_Aim of the exercise_
Which lines in the data below contain the word "group"? Copy each of them.

_Dataset excerpts_
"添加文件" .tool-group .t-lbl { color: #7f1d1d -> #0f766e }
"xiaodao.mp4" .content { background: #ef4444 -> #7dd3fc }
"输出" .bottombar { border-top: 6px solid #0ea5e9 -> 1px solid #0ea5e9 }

--

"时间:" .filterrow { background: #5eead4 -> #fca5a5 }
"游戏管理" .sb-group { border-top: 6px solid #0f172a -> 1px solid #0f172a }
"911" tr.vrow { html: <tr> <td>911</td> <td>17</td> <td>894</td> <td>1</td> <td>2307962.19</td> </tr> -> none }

---

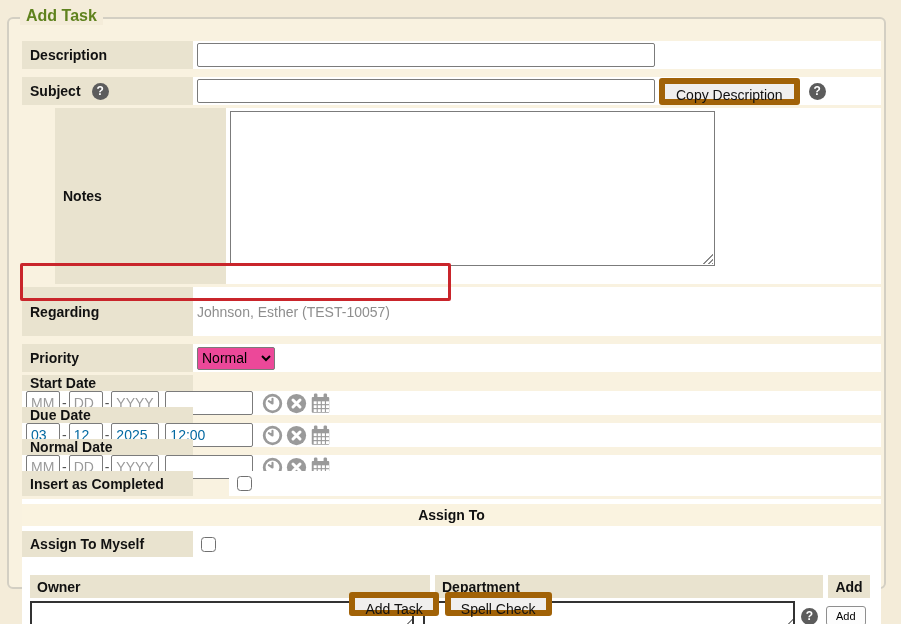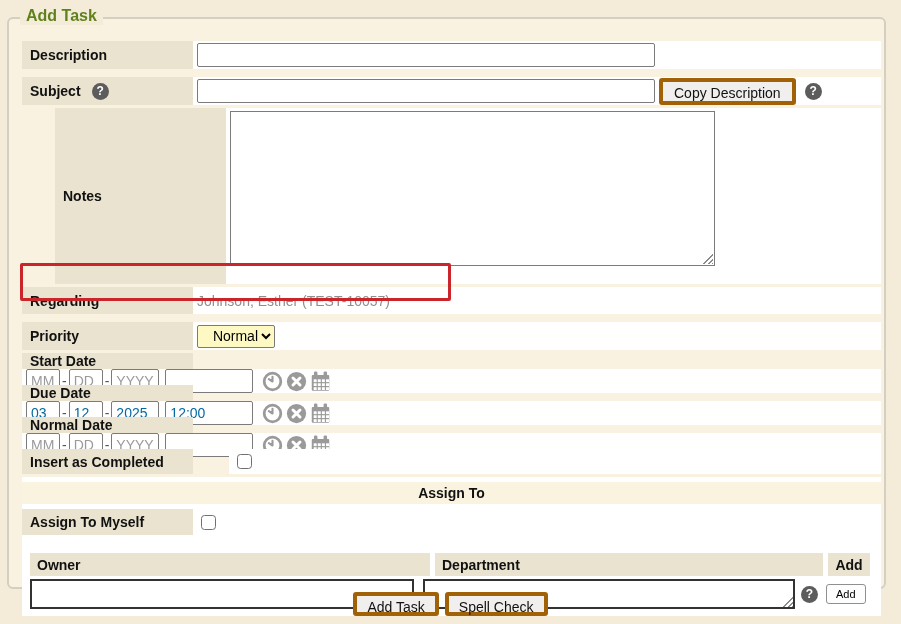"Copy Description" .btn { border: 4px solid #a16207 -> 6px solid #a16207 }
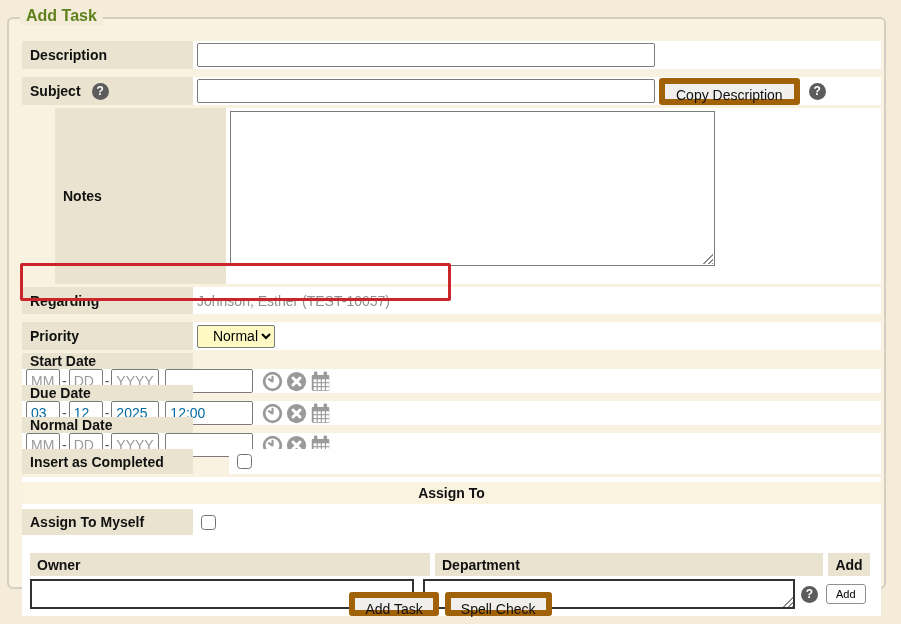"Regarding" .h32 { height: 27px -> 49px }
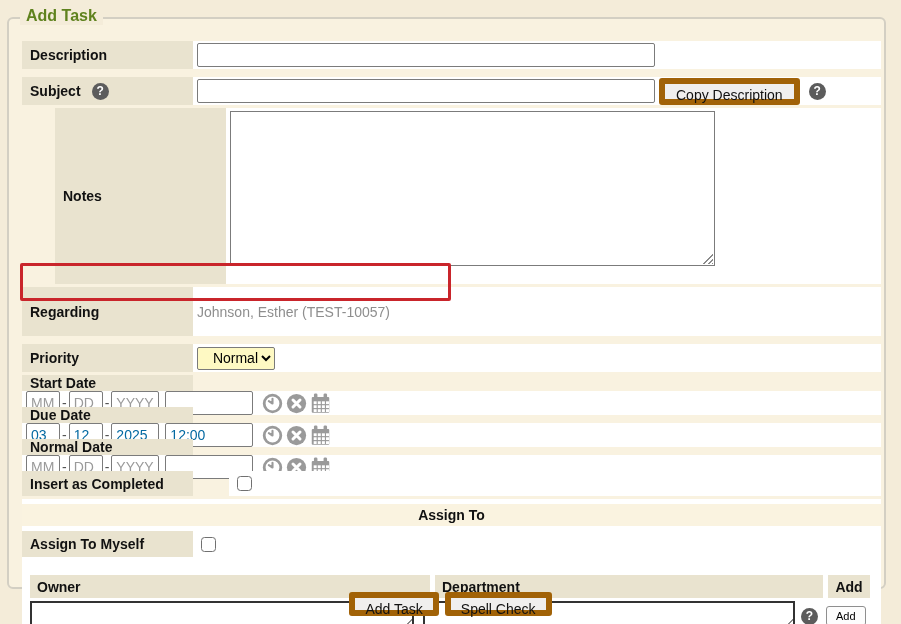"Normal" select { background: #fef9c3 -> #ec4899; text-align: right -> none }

_Solution to the exercise_
"添加文件" .tool-group .t-lbl { color: #7f1d1d -> #0f766e }
"游戏管理" .sb-group { border-top: 6px solid #0f172a -> 1px solid #0f172a }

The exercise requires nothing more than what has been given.